On August 16, 2021, the president signed the Petroleum Industry Act, 2021 (PIA) into law, 13 years after it was introduced as a bill. Previous attempts failed to reach agreement on terms that satisfied various industry stakeholders. The PIA replaces several outdated oil laws and targets improved governance, transparency, and efficiency in the sector—Nigeria’s main source of export earnings. It aims to reverse a longstanding decline in oil and gas investment and production. The PIA’s key provisions include replacing the state-owned oil firm with a profit-driven company and creating two regulators for the upstream sector and the midstream and downstream sectors.
Our View
The Petroleum Industry Act is a step in the right direction for oil and gas and the wider economy.
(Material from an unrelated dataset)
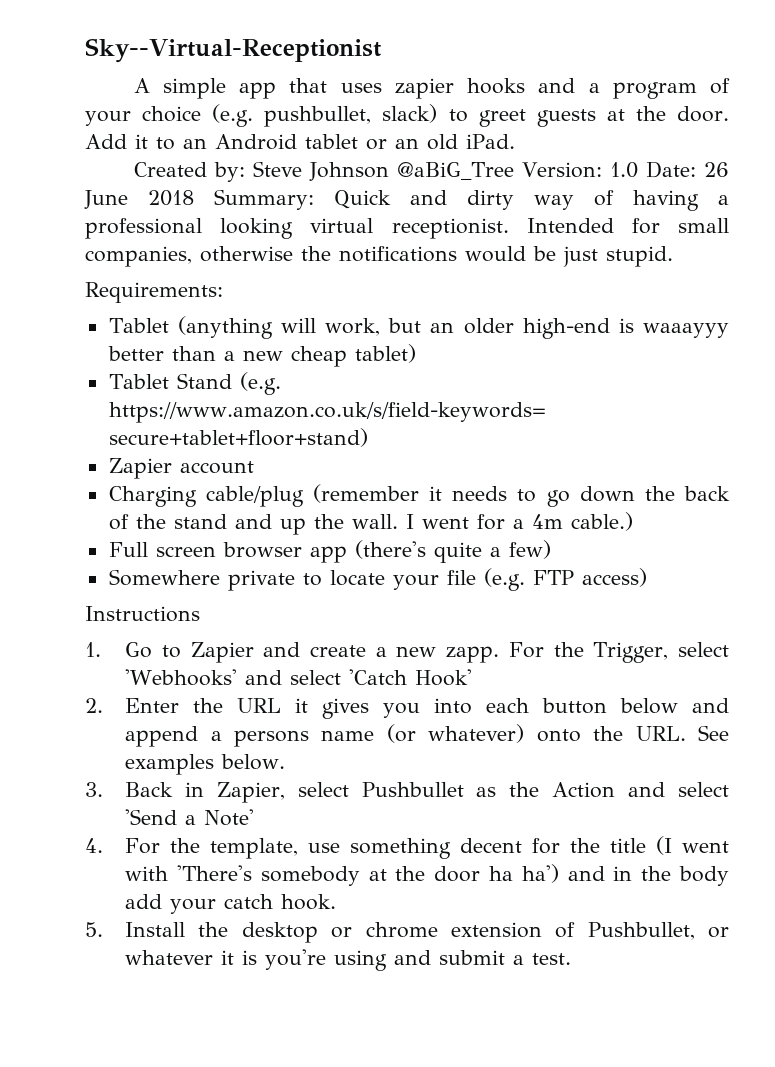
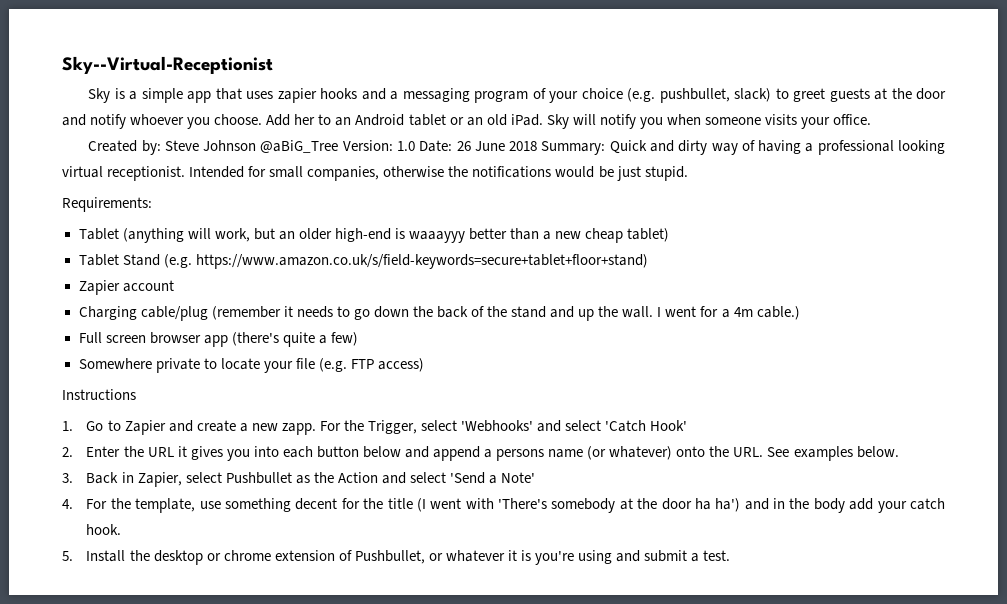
- A simple app that uses zapier hooks and a program of your choice (e.g. pushbullet, slack) to greet guests at the door. Add it to an Android tablet or an old iPad.
+ Sky is a simple app that uses zapier hooks and a messaging program of your choice (e.g. pushbullet, slack) to greet guests at the door and notify whoever you choose. Add her to an Android tablet or an old iPad. Sky will notify you when someone visits your office.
However, during next six months, as changes are made in the background, oil developments will remain led by global prices and local production. Beyond that, a more profit-driven national oil firm should help eliminate the organization’s costly fuel-import subsidies that drain fiscal resources, and the separation of operations and regulation will help counteract corruption, increasing efficiency. However, Nigeria’s weak institutional capacity means the PIA is unlikely to fully deliver on its aims. Additionally, a new global shift toward greener energy production means Nigeria’s sluggishness to adopt the PIA may have cost it the chance to transform the sector in time to benefit substantially from a functional oil market. Also, it is likely that grievances around compensation deemed to be too low will trigger a resurgence in unrest in the oil-producing Niger Delta—leading the government to address this through protracted negotiation. Nonetheless, our base case is that the PIA will modestly but noticeably boost the sector and broader demand growth in 2023 and onward.
Business Implications
While most companies are unlikely to see a meaningful change in opportunities, firms should track oil and gas-related investments that may be announced as a result of the Petroleum Industry Act and, where possible, assess scope to supply industry players. Still, monitor sentiment in the Niger Delta, with particular focus on the threat of militancy that may stifle oil output and government revenues or create ad hoc route-to-market risks.